**Description of the task:** Copy every line from the one containing "Kassab Yumna: 7" through the last line of the records below, both included, and nothing else.

**Version comparison data:**
------

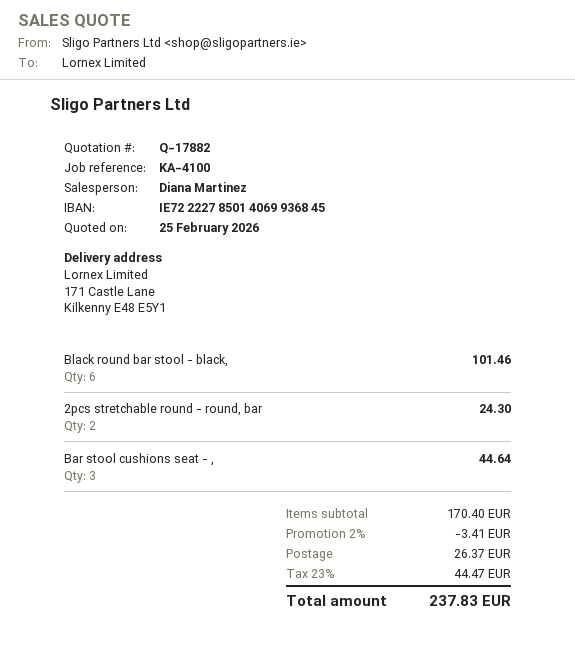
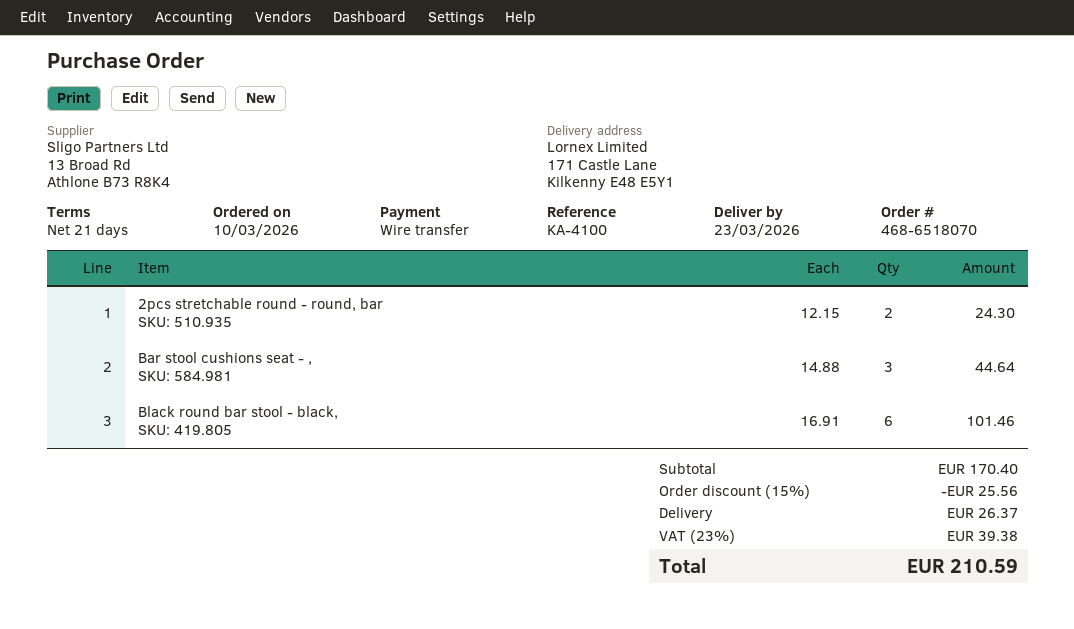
discount: 2% = 3.41 -> 15% = 25.56
tax: 23% = 44.47 -> 23% = 39.38
total: 237.83 -> 210.59

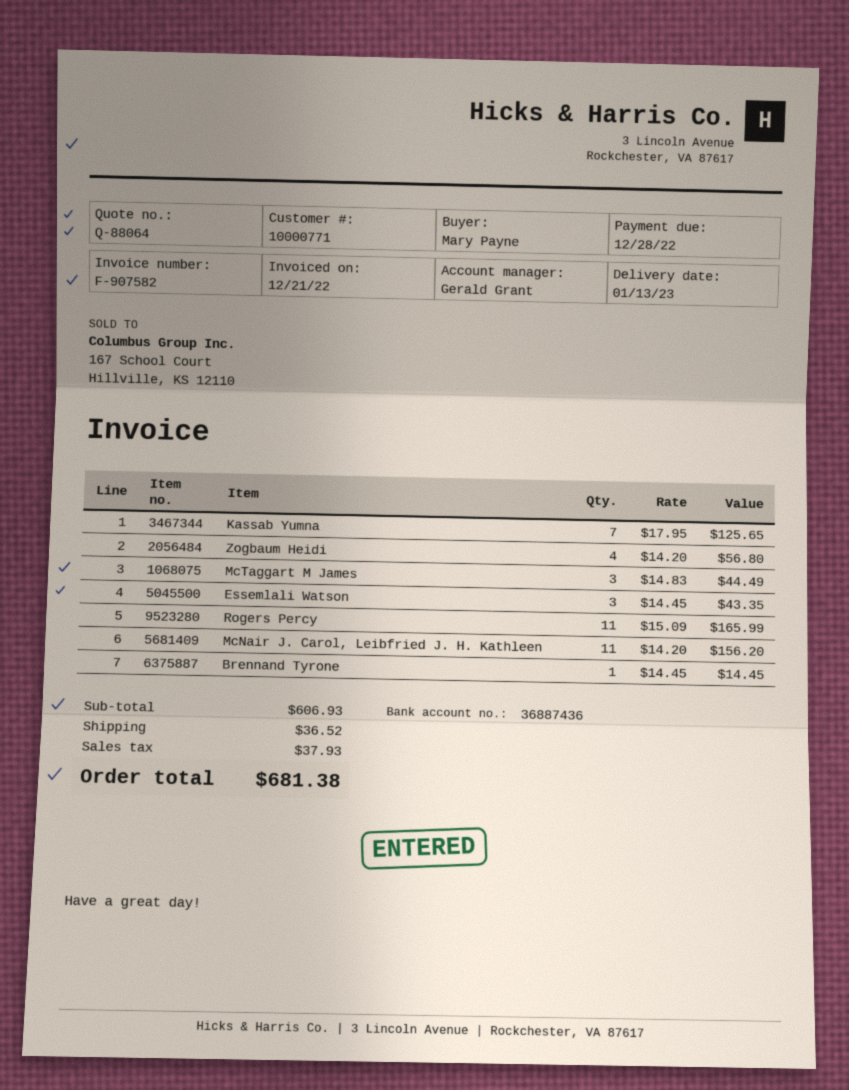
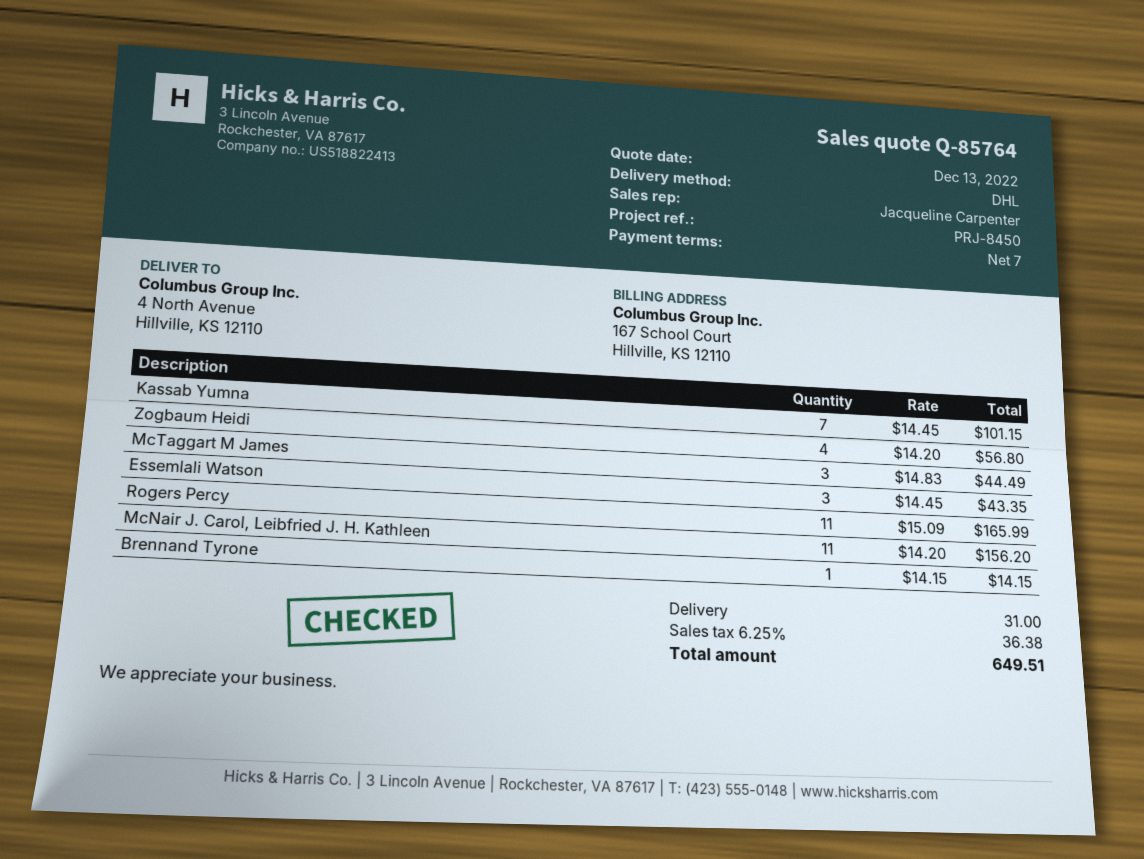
quote number: Q-88064 -> Q-85764
sales rep: Gerald Grant -> Jacqueline Carpenter
Kassab Yumna: 7 x 17.95 = 125.65 -> 7 x 14.45 = 101.15
Brennand Tyrone: 1 x 14.45 = 14.45 -> 1 x 14.15 = 14.15
shipping: 36.52 -> 31.00
tax: 37.93 -> 36.38
total: 681.38 -> 649.51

------

**Solution to this task:**
Kassab Yumna: 7 x 17.95 = 125.65 -> 7 x 14.45 = 101.15
Brennand Tyrone: 1 x 14.45 = 14.45 -> 1 x 14.15 = 14.15
shipping: 36.52 -> 31.00
tax: 37.93 -> 36.38
total: 681.38 -> 649.51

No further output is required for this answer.